GEORGE B. KAERCHER, ESQ., the eminent railroad lawyer of Pottsville, who had also a law office in Philadelphia, is among the killed. Persons who were well acquainted with him have identified the crushed body in the debris of the Pullman car.
WILLIAM D. SHONE, one of Reading's wealthiest citizens, was a passenger on the train and was one of the first persons reported killed. He leaves a widow and two sons.
At 3 o'clock Saturday morning the situation was as follows: Three hundred men were still at work, but they were making slow progress. Fifteen bodies had been taken out. None of the bodies have been taken from the scene of the disaster.
JOHN McDONOUGH, JACK NOLL, and WILLIAM JOHNSON of Shenandoah, badly hurt, and JOHN STRAUSS, Schuylkill Haven, are among the latest injured reported. It is still believed that twenty or more are underneath the wreck. Who they are is not known, because it is not know who was on the train, and how many were actually killed will only be disclosed with the removal of the engine and cars from the bed of the river.

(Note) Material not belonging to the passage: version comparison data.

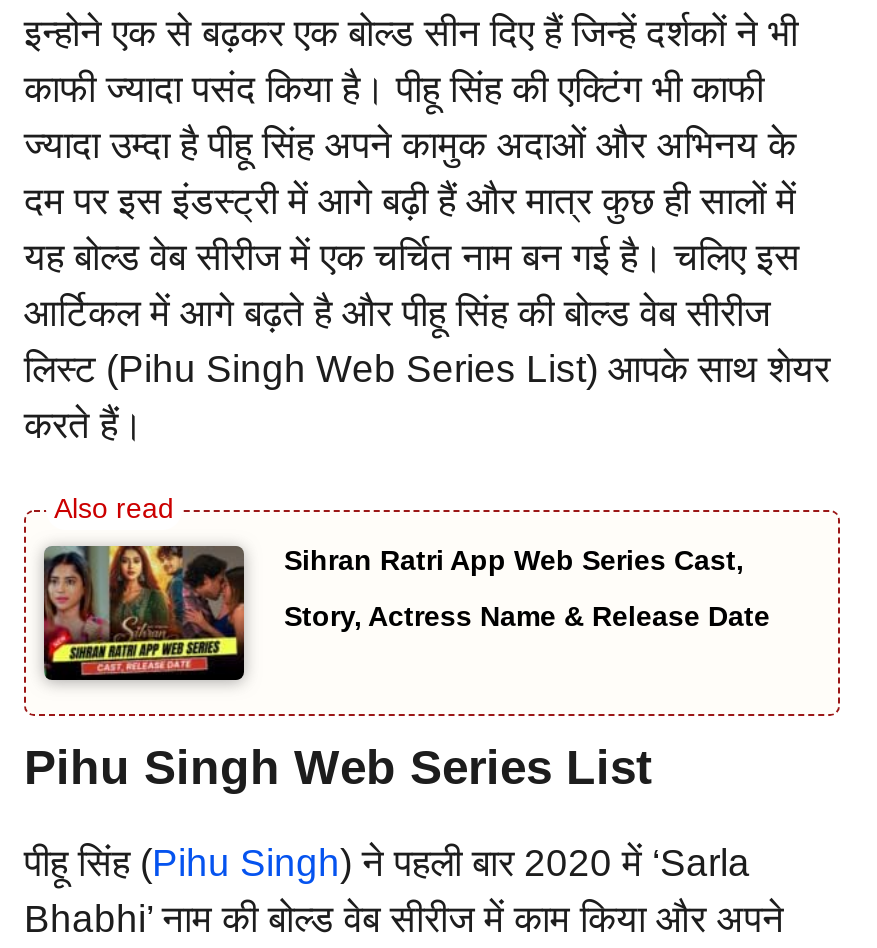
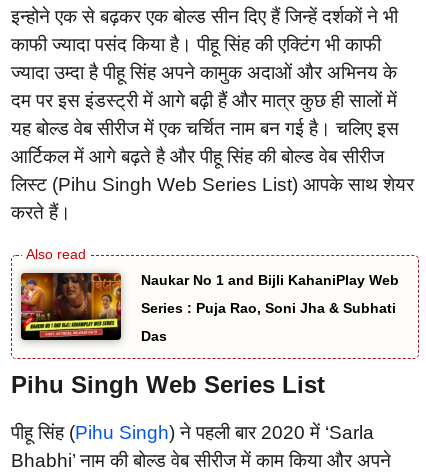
- [image]
- Sihran Ratri App Web Series Cast,
- Story, Actress Name & Release Date
+ [image]
+ Naukar No 1 and Bijli KahaniPlay Web
+ Series : Puja Rao, Soni Jha & Subhati
+ Das
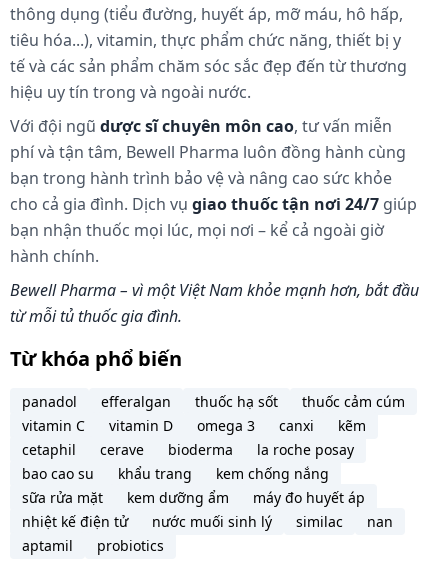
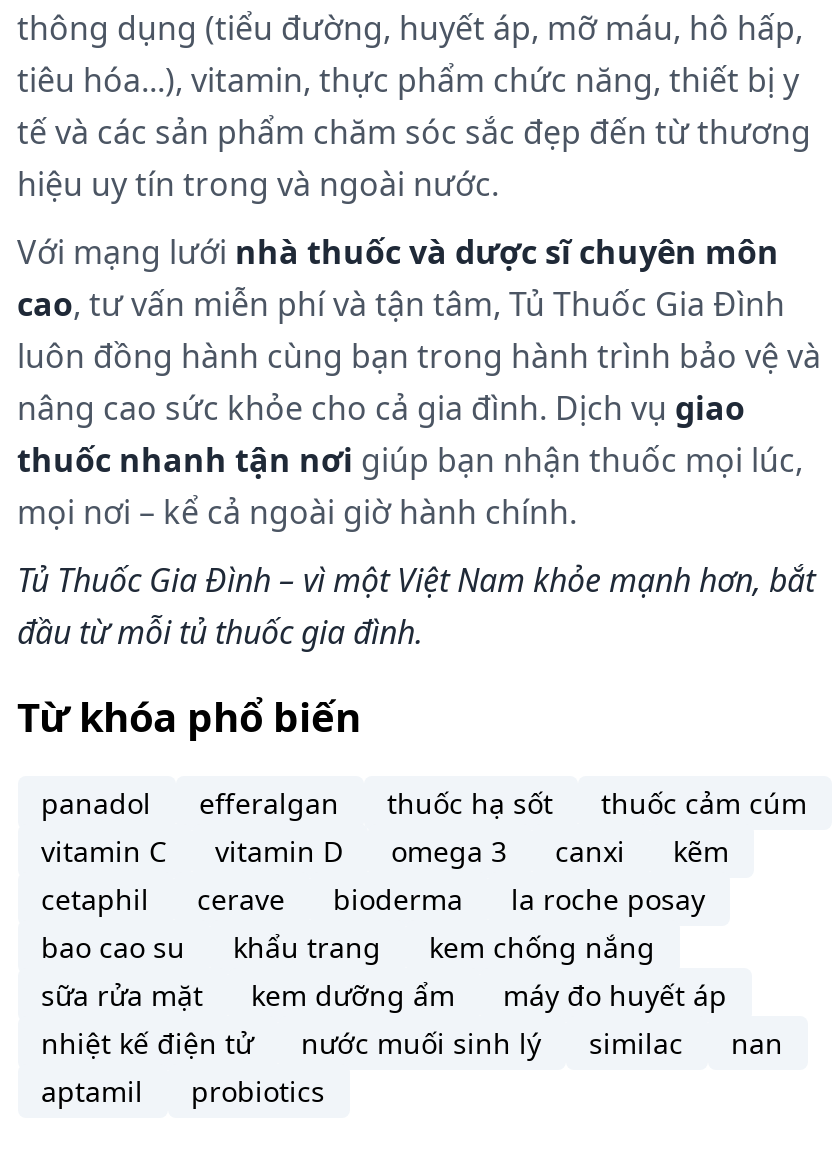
- Với đội ngũ dược sĩ chuyên môn cao, tư vấn miễn
- phí và tận tâm, Bewell Pharma luôn đồng hành cùng
- bạn trong hành trình bảo vệ và nâng cao sức khỏe
- cho cả gia đình. Dịch vụ giao thuốc tận nơi 24/7 giúp
- bạn nhận thuốc mọi lúc, mọi nơi – kể cả ngoài giờ
- hành chính.
+ Với mạng lưới nhà thuốc và dược sĩ chuyên môn
+ cao, tư vấn miễn phí và tận tâm, Tủ Thuốc Gia Đình
+ luôn đồng hành cùng bạn trong hành trình bảo vệ và
+ nâng cao sức khỏe cho cả gia đình. Dịch vụ giao
+ thuốc nhanh tận nơi giúp bạn nhận thuốc mọi lúc,
+ mọi nơi – kể cả ngoài giờ hành chính.

- Bewell Pharma – vì một Việt Nam khỏe mạnh hơn, bắt đầu
- từ mỗi tủ thuốc gia đình.
+ Tủ Thuốc Gia Đình – vì một Việt Nam khỏe mạnh hơn, bắt
+ đầu từ mỗi tủ thuốc gia đình.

A gentleman who escaped from the wreck said:
"The train was going at a lively rat of speed. The passengers appeared a happy crowd, many of them ladies, chatting and laughing after a day's pleasure at the Berks county fair. I was viewing the country through which we were passing when there was a terrible crash. I was hurled from my seat, while the cars rolled down the twenty-foot embankment, and I was thrown from one side of the car to the other. One end of the car went into water and I was thrown against the side of the car with a force that partially stunned me. I quickly recovered myself and managed to climb upon the seats on that side of the car, unable to get out. Around me were human beings struggling in the water, screaming in their fright, and some almost dragged me back into the water again. A few saved themselves as I did and the remainder struggled in the water and then quietly sunk out of sight."